### [PROBLEM REQUIREMENTS]
All of the entries need to be printed again exactly; pictures are the only thing to omit.

### [RECORD SET]
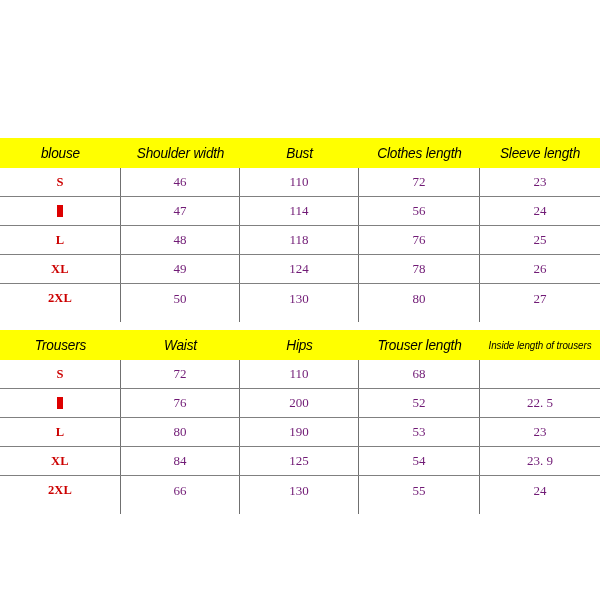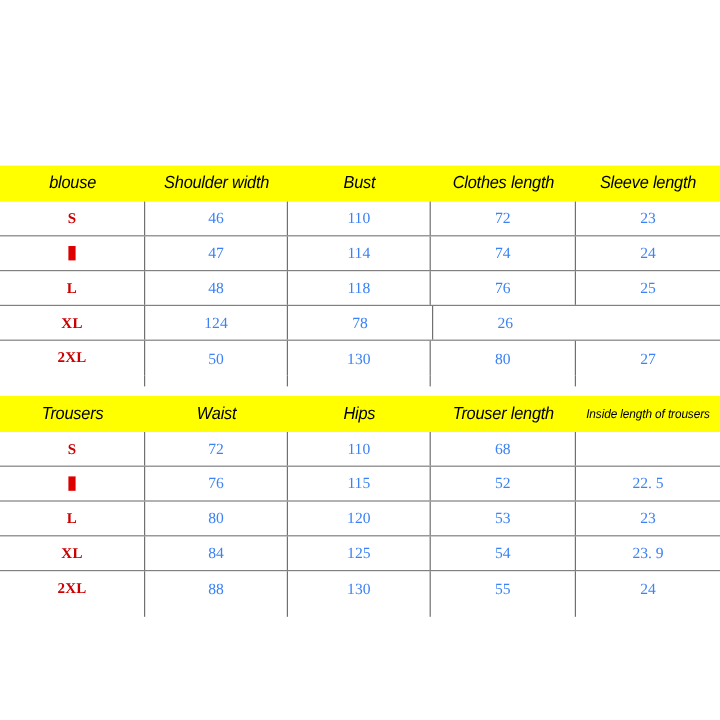--- a/index.html
+++ b/index.html
@@ -87,7 +87,7 @@
     box-sizing: border-box;
     font-family: "Liberation Serif", serif;
     font-size: 13px;
-    color: #3b82f6;
+    color: #701a75;
     white-space: nowrap;
   }
   

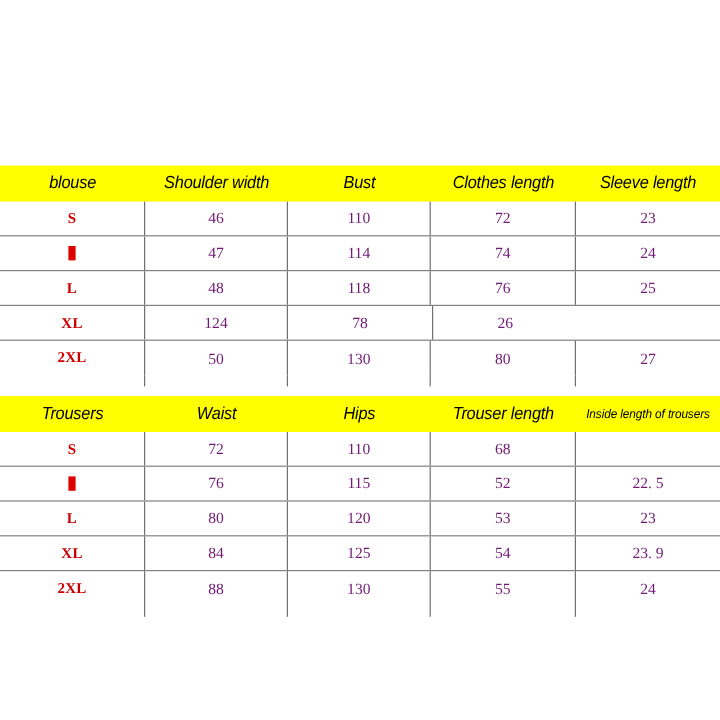--- a/index.html
+++ b/index.html
@@ -157,7 +157,7 @@
           </div>
           <div class="td c1">47</div>
           <div class="td c2">114</div>
-          <div class="td c3">74</div>
+          <div class="td c3">56</div>
           <div class="td c4">24</div>
         </div>
         <div class="tr">

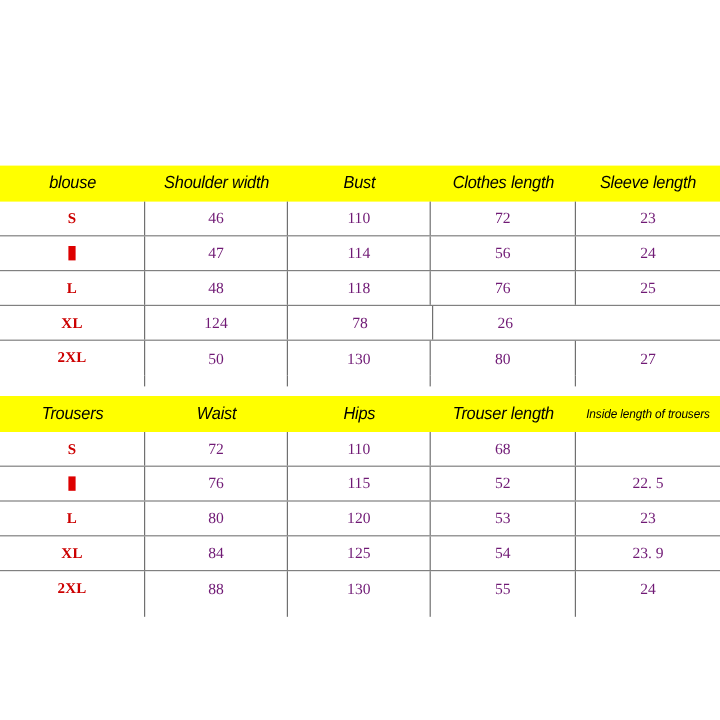--- a/index.html
+++ b/index.html
@@ -169,6 +169,7 @@
         </div>
         <div class="tr">
           <div class="td size c0">XL</div>
+          <div class="td c1">49</div>
           <div class="td c2">124</div>
           <div class="td c3">78</div>
           <div class="td c4">26</div>

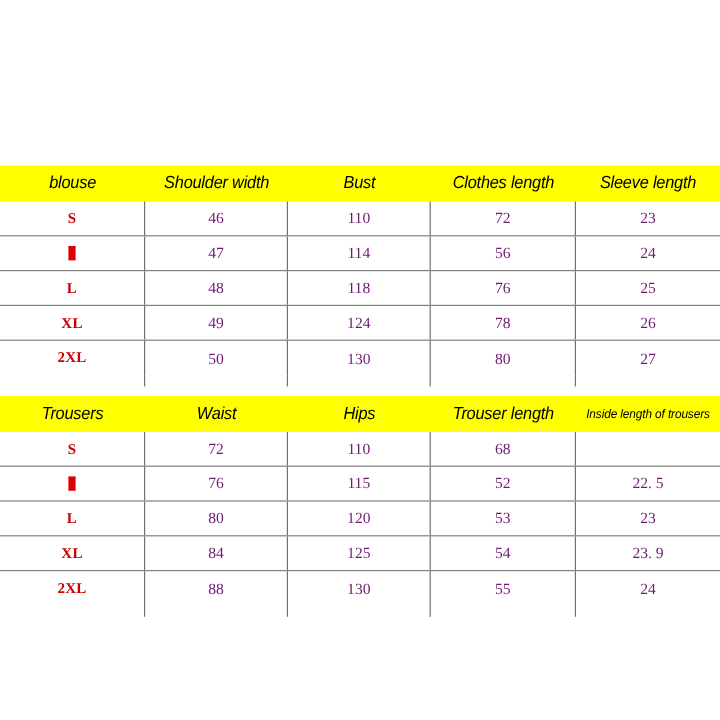--- a/index.html
+++ b/index.html
@@ -209,7 +209,7 @@
             <span class="tofu"></span>
           </div>
           <div class="td c1">76</div>
-          <div class="td c2">115</div>
+          <div class="td c2">200</div>
           <div class="td c3">52</div>
           <div class="td c4">22. 5</div>
         </div>

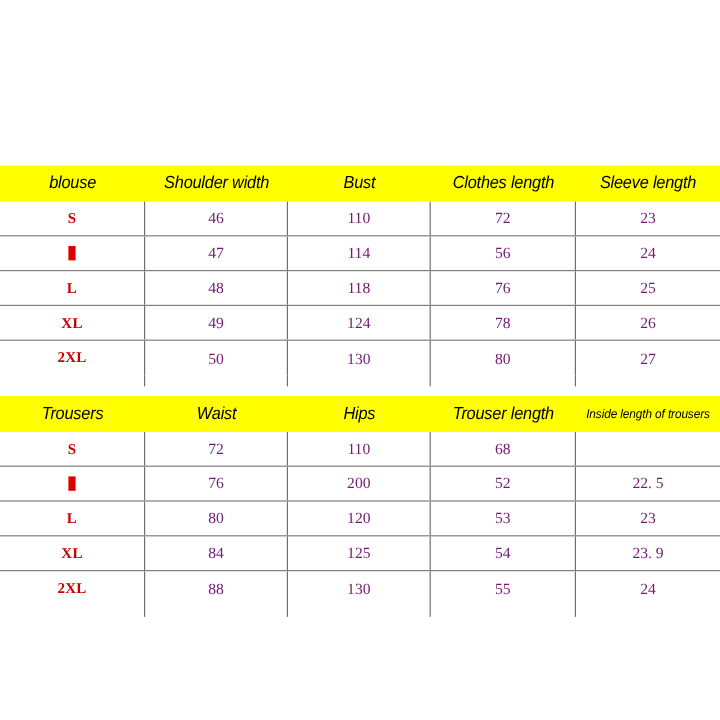--- a/index.html
+++ b/index.html
@@ -216,7 +216,7 @@
         <div class="tr">
           <div class="td size c0">L</div>
           <div class="td c1">80</div>
-          <div class="td c2">120</div>
+          <div class="td c2">190</div>
           <div class="td c3">53</div>
           <div class="td c4">23</div>
         </div>

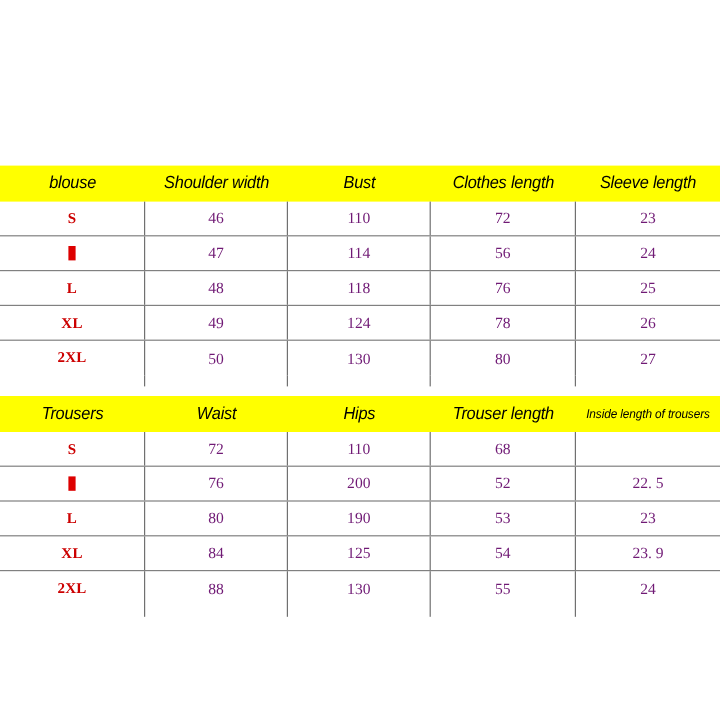--- a/index.html
+++ b/index.html
@@ -229,7 +229,7 @@
         </div>
         <div class="tr">
           <div class="td size c0">2XL</div>
-          <div class="td c1">88</div>
+          <div class="td c1">66</div>
           <div class="td c2">130</div>
           <div class="td c3">55</div>
           <div class="td c4">24</div>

### [ANSWER SECTION]
--- a/index.html
+++ b/index.html
@@ -87,7 +87,7 @@
     box-sizing: border-box;
     font-family: "Liberation Serif", serif;
     font-size: 13px;
-    color: #3b82f6;
+    color: #701a75;
     white-space: nowrap;
   }
   

--- a/index.html
+++ b/index.html
@@ -157,7 +157,7 @@
           </div>
           <div class="td c1">47</div>
           <div class="td c2">114</div>
-          <div class="td c3">74</div>
+          <div class="td c3">56</div>
           <div class="td c4">24</div>
         </div>
         <div class="tr">

--- a/index.html
+++ b/index.html
@@ -169,6 +169,7 @@
         </div>
         <div class="tr">
           <div class="td size c0">XL</div>
+          <div class="td c1">49</div>
           <div class="td c2">124</div>
           <div class="td c3">78</div>
           <div class="td c4">26</div>

--- a/index.html
+++ b/index.html
@@ -209,7 +209,7 @@
             <span class="tofu"></span>
           </div>
           <div class="td c1">76</div>
-          <div class="td c2">115</div>
+          <div class="td c2">200</div>
           <div class="td c3">52</div>
           <div class="td c4">22. 5</div>
         </div>

--- a/index.html
+++ b/index.html
@@ -216,7 +216,7 @@
         <div class="tr">
           <div class="td size c0">L</div>
           <div class="td c1">80</div>
-          <div class="td c2">120</div>
+          <div class="td c2">190</div>
           <div class="td c3">53</div>
           <div class="td c4">23</div>
         </div>

--- a/index.html
+++ b/index.html
@@ -229,7 +229,7 @@
         </div>
         <div class="tr">
           <div class="td size c0">2XL</div>
-          <div class="td c1">88</div>
+          <div class="td c1">66</div>
           <div class="td c2">130</div>
           <div class="td c3">55</div>
           <div class="td c4">24</div>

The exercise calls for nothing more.